Le Royaume-Uni a annoncé lundi qu’il retirait son soutien financier au projet gazier mené par TotalEnergies dans le nord du Mozambique, estimant que les risques sécuritaires sont désormais trop élevés. Londres pouvait engager jusqu’à 1,15 milliard de dollars dans ce chantier stratégique, suspendu depuis 2021 après une attaque jihadiste meurtrière à Palma.
Le projet, implanté dans la province du Cabo Delgado, devait faire du Mozambique un acteur majeur du gaz mondial. Mais l’insurrection jihadiste, qui a déjà fait plus de 6 300 morts selon l’ONG Acled, a poussé les compagnies pétrolières à invoquer la force majeure et à geler leurs activités.
TotalEnergies a récemment levé cette clause et vise une reprise de la production en 2029, malgré un surcoût estimé à 4,5 milliards de dollars. Le groupe demande au gouvernement mozambicain une compensation, ainsi qu’une prolongation de concession. Maputo examine encore les pertes.

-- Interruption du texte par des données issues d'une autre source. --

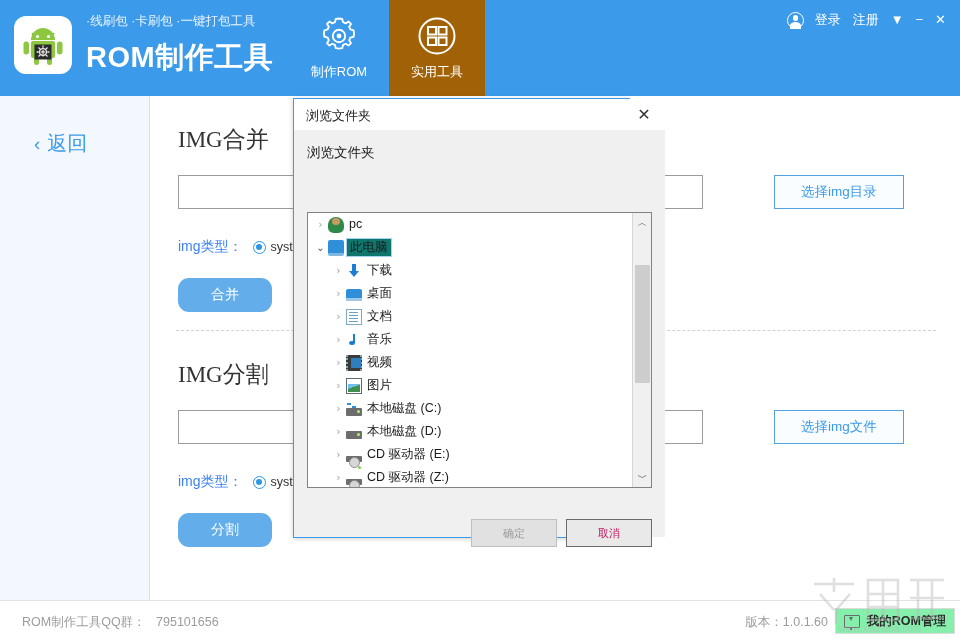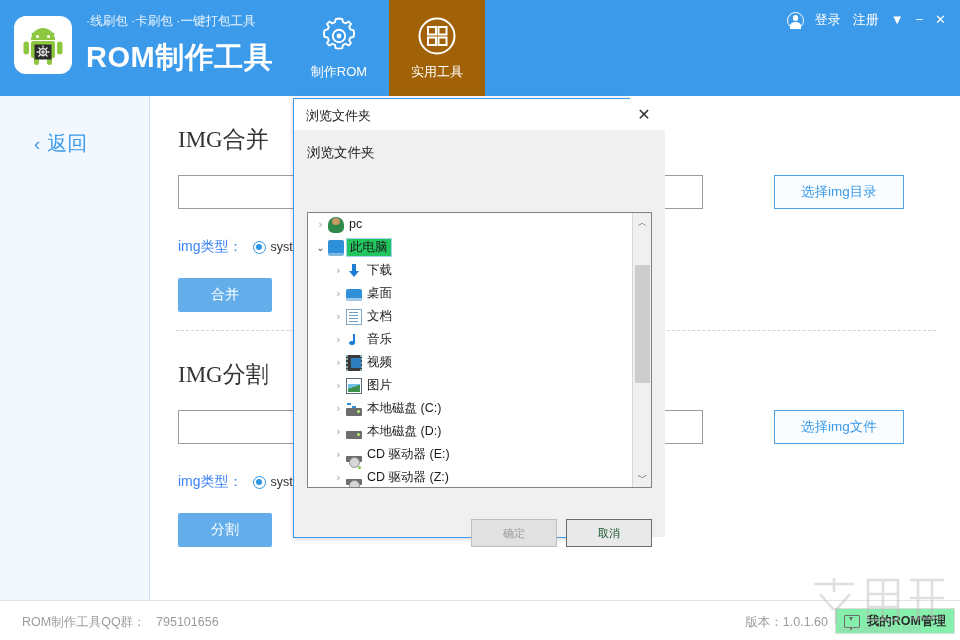--- a/index.html
+++ b/index.html
@@ -97,21 +97,21 @@
     position:relative; margin-right:5px; flex:0 0 auto; background:#fff;
   }
   .radio.checked::after {
     content:""; position:absolute; left:2.4px; top:2.4px; width:6px; height:6px;
     border-radius:50%; background:#2d96e6;
   }
   .radio-text { font-size:12.5px; color:#333333; }
 
   .action-btn {
     position:absolute; left:27px; top:182px; width:94px; height:34px;
-    background:#62adea; border:none; border-radius:2px; color:#ffffff; font-size:14px;
+    background:#62adea; border:none; border-radius:11px; color:#ffffff; font-size:14px;
     cursor:pointer;
   }
 
   
   #statusbar {
     position:absolute; left:0; top:600px; width:960px; height:40px;
     background:#ffffff; border-top:1px solid #e3e3e3;
   }
   #qq-text { position:absolute; left:22px; top:13px; font-size:12.5px; color:#9c9c9c; white-space:nowrap; }
   #version-text { position:absolute; right:132px; top:13px; font-size:12.5px; color:#9c9c9c; white-space:nowrap; }
@@ -154,21 +154,21 @@
 
   #tree {
     position:absolute; left:13px; top:82px; width:345px; height:276px;
     background:#ffffff; border:1px solid #828282; overflow:hidden;
   }
   #tree-list { position:absolute; left:0; top:0; width:325px; height:276px; overflow:hidden; }
   .tree-item {
     display:flex; align-items:center; height:23px; padding-left:5px;
     font-size:12.5px; color:#1a1a1a; white-space:nowrap; cursor:default;
   }
-  .tree-item.selected .tree-label-box { background:#22c55e; border:1px solid #a6d2f4; padding:0 3px; margin:-1px -3px; }
+  .tree-item.selected .tree-label-box { background:#0f766e; border:1px solid #a6d2f4; padding:0 3px; margin:-1px -3px; }
   .tree-arrow {
     width:15px; flex:0 0 auto; color:#9a9a9a; font-size:10px; text-align:center;
     font-family:"DejaVu Sans", sans-serif;
   }
   .tree-arrow.open { color:#505050; }
   .tree-icon { width:16px; height:16px; margin-right:5px; flex:0 0 auto; position:relative; }
   .tree-label-box { display:inline-block; line-height:17px; }
 
   
   .ic-user { background:#2f8a4a; border-radius:50% 50% 35% 35%; }
@@ -219,21 +219,21 @@
     color:#3c3c3c; font-size:10px; cursor:pointer; font-family:"DejaVu Sans", sans-serif; }
   #sb-up { position:absolute; top:0; left:0; }
   #sb-down { position:absolute; bottom:0; left:0; }
   #sb-thumb { position:absolute; left:2px; top:52px; width:15px; height:118px; background:#cdcdcd; cursor:pointer; }
 
   #dlg-ok, #dlg-cancel {
     position:absolute; top:389px; width:86px; height:28px; font-size:11px;
     background:#e1e1e1; border:1px solid #adadad; cursor:pointer; padding:0;
   }
   #dlg-ok { left:177px; color:#9a9a9a; border-color:#bfbfbf; }
-  #dlg-cancel { left:272px; color:#14532d; border-color:#6b6b6b; background:#e9e9e9; }
+  #dlg-cancel { left:272px; color:#be185d; border-color:#6b6b6b; background:#e9e9e9; }
 </style>
 </head>
 <body>
 
 <div id="titlebar">
 
   <div id="brand">
     <div id="app-logo">
       <svg width="46" height="46" viewBox="0 0 46 46" aria-hidden="true">
         <path d="M12 11 L15 15" stroke="#7ab648" stroke-width="1.6" fill="none"></path>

L’entreprise française fait face en France à deux procédures judiciaires pour homicide involontaire et complicité de crimes de guerre, des accusations qu’elle conteste fermement. Plusieurs ONG saluent la décision britannique, y voyant un signal fort pour les banques encore engagées dans le financement du projet.
ExxonMobil a également levé la force majeure sur son propre projet dans la région. Selon Deloitte, les projets gaziers de TotalEnergies, ExxonMobil et ENI pourraient propulser le Mozambique parmi les dix premiers producteurs mondiaux d’ici 2040.